API Key & Secret Scrubber

Detect and mask AWS, OpenAI, GitHub, Stripe & 40+ key formats

Scans pasted text and code for API keys, tokens, and secrets matching 40+ common patterns — OpenAI sk-, AWS AKIA, GitHub ghp_, Stripe sk_live, JWTs, private keys and more — and replaces each with a safe placeholder before you share with an AI or paste into an issue. It runs free in your browser on Gera Tools, with nothing uploaded.

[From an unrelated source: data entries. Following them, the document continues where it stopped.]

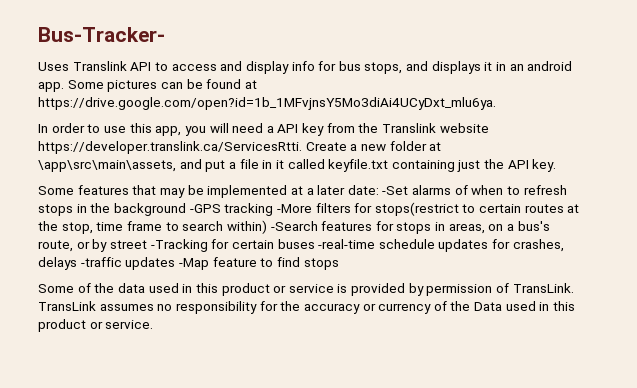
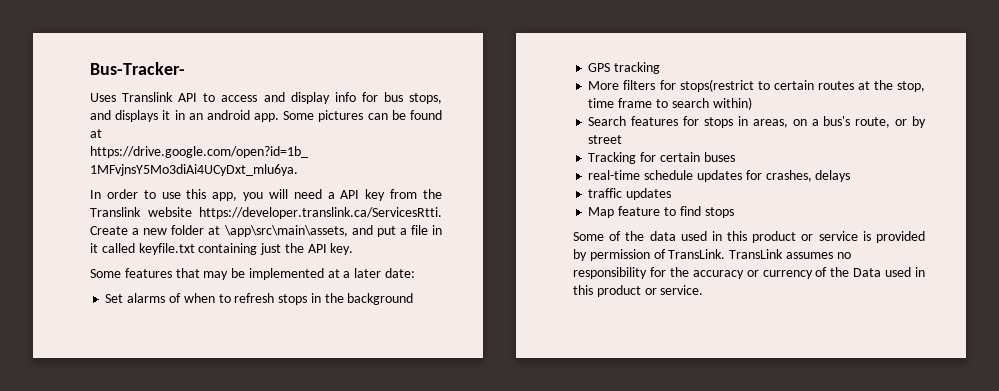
- Some features that may be implemented at a later date: -Set alarms of when to refresh stops in the background -GPS tracking -More filters for stops(restrict to certain routes at the stop, time frame to search within) -Search features for stops in areas, on a bus's route, or by street -Tracking for certain buses -real-time schedule updates for crashes, delays -traffic updates -Map feature to find stops
+ Some features that may be implemented at a later date:
+ Set alarms of when to refresh stops in the background
+ GPS tracking
+ More filters for stops(restrict to certain routes at the stop, time frame to search within)
+ Search features for stops in areas, on a bus's route, or by street
+ Tracking for certain buses
+ real-time schedule updates for crashes, delays
+ traffic updates
+ Map feature to find stops

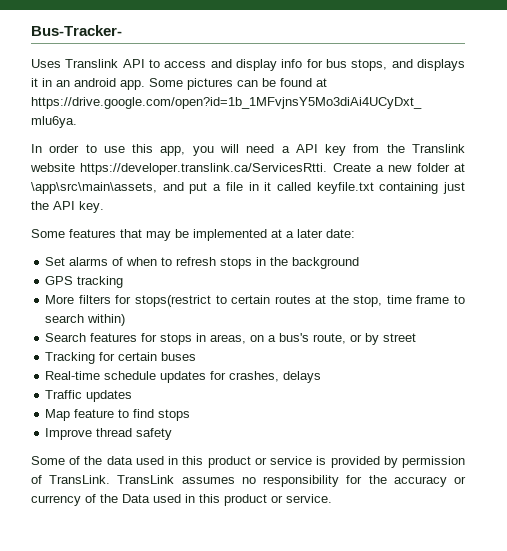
- real-time schedule updates for crashes, delays
+ Real-time schedule updates for crashes, delays
- traffic updates
+ Traffic updates
+ Improve thread safety

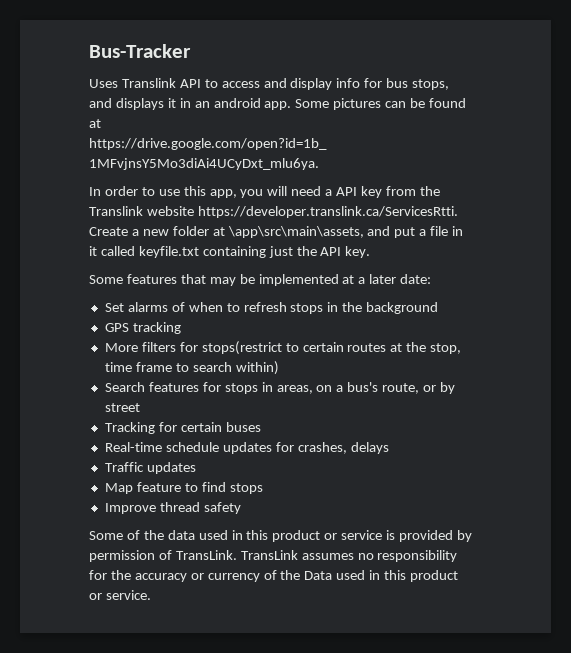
- Bus-Tracker-
+ Bus-Tracker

Last updated Source: Gera Tools

Which secret formats does it detect?

It matches 40+ patterns including OpenAI (sk-, sk-proj-), Anthropic (sk-ant-), AWS access keys (AKIA), GitHub tokens (ghp_, gho_, ghs_), Stripe (sk_live, rk_live, pk_live), Google API keys (AIza), Slack (xoxb/xoxp), JWTs, generic bearer tokens, and PEM private key blocks.

A single committed API key or pasted access token can drain an account or open a breach. Yet sharing code with an AI assistant, a teammate, or an issue tracker is part of daily work. This API key and secret scrubber scans your text against 40+ provider-specific and generic patterns and swaps every match for a safe placeholder, so you can share freely without leaking credentials.

How it works

The tool applies an ordered set of regular expressions, from the most specific provider formats to broad fallbacks. Provider rules key off well-known prefixes and lengths:

ProviderPatterns detected
OpenAIsk-... and sk-proj-...
Anthropicsk-ant-...
AWSAccess keys starting with AKIA; secret keys (high-entropy 40-char strings)
GitHubghp_, gho_, ghs_, ghr_, github_pat_
Stripesk_live_, rk_live_, pk_live_, whsec_
GoogleAIza... (API keys)
Slackxoxb-, xoxp-, xoxa-, xoxe-
JWTsThree-part base64url strings separated by dots
PEM keys-----BEGIN ... PRIVATE KEY----- blocks

Generic fallbacks catch high-entropy strings and bearer token patterns that do not match any specific provider. Each unique secret is replaced with a typed placeholder such as [STRIPE_KEY_1], and if the same value appears multiple times, it reuses the same placeholder — so your code structure stays readable.

Everything runs in the browser with no network calls, so even genuine production secrets are safe to paste here. The detection summary names the provider and rule behind every match so you can confirm or dismiss each finding before copying the scrubbed result.

What to do if a key was already exposed

Scrubbing text now cannot undo a key that has already been committed to git, pushed to a public repo, or shared in an issue or chat:

  1. Revoke the key immediately in the provider’s dashboard. Do not wait to investigate first — the key is compromised the moment it leaves your environment.
  2. Rotate the key — generate a new one, update your deployments, and confirm the new key works before assuming the old one stopped being used.
  3. Check for abuse — most providers (AWS, Stripe, GitHub) offer audit logs. Review them for activity you did not initiate in the window between when the key was exposed and when you revoked it.
  4. Remove from git history if committed — tools like git filter-repo or the BFG Repo Cleaner can rewrite history. For public repos, also contact GitHub/GitLab to purge caches.

Use the scrubber to prevent the next leak. Use your provider’s revocation flow to contain this one.

Avoiding false positives

The generic high-entropy fallback can occasionally flag non-secrets — content hashes, database IDs, base64-encoded images. The detection list is shown precisely so you can see which rule matched and decide whether to keep or restore that value. Provider-specific rules (AWS AKIA prefix, GitHub ghp_ prefix, etc.) almost never misfire.